Real shipped products.
Each group chose a real problem, scoped a system, and built something that runs. Scored on market analysis, differentiation, and technical framework. All eleven groups shipped on schedule — five cleared the bar, six fell short. Results below tell the whole story, sorted by group number.


Stock Investment AI
An algorithmic stock-prediction interface with explainable retrieval-grounded recommendations. Pairs price-signal modeling with LLM-generated reasoning over filings.


Multimodal Video Indexing
Natural-language search across video archives, replacing brittle metadata-only retrieval with vision-and-language embeddings indexed at scene granularity.

Sports Betting Arbitrage
Real-time cross-sportsbook arbitrage detection with risk-aware position sizing. Surfaces price disagreements before they close.


PlotForge
A plotting interface for data analysis aimed at students, educators, and lightweight analysts. Natural-language to charting with iterative refinement.

BURT++
A bug-report assistant that translates non-technical user complaints into actionable engineering tickets — clarifying reproduction steps as it goes.


GenAI Claim Verification
Retrieval-augmented evidence pipeline for verifying factual claims, attaching source citations with calibrated confidence.

W&M Degree Map
A planning tool for liberal-arts students navigating complex general-education requirements. Goal-aware course recommendations with clear-eyed prerequisite traversal.

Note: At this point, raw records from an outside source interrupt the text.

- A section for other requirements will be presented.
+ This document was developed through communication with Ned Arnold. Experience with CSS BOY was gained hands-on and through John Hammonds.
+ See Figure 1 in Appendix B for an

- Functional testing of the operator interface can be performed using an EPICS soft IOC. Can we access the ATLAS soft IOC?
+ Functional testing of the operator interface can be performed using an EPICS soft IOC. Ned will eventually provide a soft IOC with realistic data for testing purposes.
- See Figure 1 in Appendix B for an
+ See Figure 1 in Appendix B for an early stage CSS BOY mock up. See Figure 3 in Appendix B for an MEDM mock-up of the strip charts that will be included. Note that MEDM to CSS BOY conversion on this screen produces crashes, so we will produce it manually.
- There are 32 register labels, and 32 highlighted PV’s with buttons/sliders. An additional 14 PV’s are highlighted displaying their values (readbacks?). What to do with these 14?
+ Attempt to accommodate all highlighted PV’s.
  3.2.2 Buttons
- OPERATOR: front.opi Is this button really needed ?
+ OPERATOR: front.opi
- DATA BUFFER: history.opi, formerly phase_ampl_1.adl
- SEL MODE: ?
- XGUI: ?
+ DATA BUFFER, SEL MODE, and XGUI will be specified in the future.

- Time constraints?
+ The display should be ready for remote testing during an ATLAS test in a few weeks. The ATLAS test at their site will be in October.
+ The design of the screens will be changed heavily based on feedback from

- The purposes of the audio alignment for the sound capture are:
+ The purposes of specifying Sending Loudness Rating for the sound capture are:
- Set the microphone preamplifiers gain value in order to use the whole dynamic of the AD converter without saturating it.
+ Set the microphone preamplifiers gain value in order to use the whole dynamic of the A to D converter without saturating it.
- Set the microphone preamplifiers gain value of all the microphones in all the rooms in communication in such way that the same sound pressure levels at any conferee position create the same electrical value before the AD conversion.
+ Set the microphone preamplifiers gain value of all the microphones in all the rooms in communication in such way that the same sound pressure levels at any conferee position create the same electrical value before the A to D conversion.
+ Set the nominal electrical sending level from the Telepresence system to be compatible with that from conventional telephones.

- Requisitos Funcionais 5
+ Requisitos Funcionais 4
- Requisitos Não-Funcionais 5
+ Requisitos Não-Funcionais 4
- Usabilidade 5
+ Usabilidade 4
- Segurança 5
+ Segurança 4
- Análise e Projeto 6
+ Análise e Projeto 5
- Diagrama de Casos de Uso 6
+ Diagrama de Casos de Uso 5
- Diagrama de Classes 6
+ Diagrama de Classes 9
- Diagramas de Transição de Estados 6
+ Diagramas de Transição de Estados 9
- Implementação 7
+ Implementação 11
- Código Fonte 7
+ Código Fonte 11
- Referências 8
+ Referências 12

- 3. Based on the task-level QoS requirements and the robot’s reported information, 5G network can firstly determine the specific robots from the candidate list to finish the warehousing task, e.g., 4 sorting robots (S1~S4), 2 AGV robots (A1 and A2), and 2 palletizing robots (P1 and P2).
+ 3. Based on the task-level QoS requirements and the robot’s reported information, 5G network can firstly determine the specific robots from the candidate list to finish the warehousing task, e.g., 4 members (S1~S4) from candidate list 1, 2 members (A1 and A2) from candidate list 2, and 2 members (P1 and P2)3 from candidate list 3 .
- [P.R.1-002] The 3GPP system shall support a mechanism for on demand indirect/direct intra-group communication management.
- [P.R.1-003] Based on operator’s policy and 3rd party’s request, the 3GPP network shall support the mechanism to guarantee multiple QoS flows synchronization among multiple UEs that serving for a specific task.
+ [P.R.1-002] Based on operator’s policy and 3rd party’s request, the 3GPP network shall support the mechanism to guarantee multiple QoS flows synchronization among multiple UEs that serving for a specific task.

RAG Rules · Ultimate Frisbee
A retrieval-augmented rules interpreter for self-officiated Ultimate Frisbee. Answers in-game questions by grounding in the official rulebook.

CodeCaster
A coding assistant for social-science students learning to program for data analysis. Designed for the first hundred lines, not the next thousand.

Youth Sports Registration
A multilingual youth-sports registration platform with serious accessibility focus — built to reach families current platforms exclude.

AI-Powered Job Search
A unified career platform consolidating fragmented job-seeker tooling into one assistant — resume, search, outreach, and prep in a single workflow.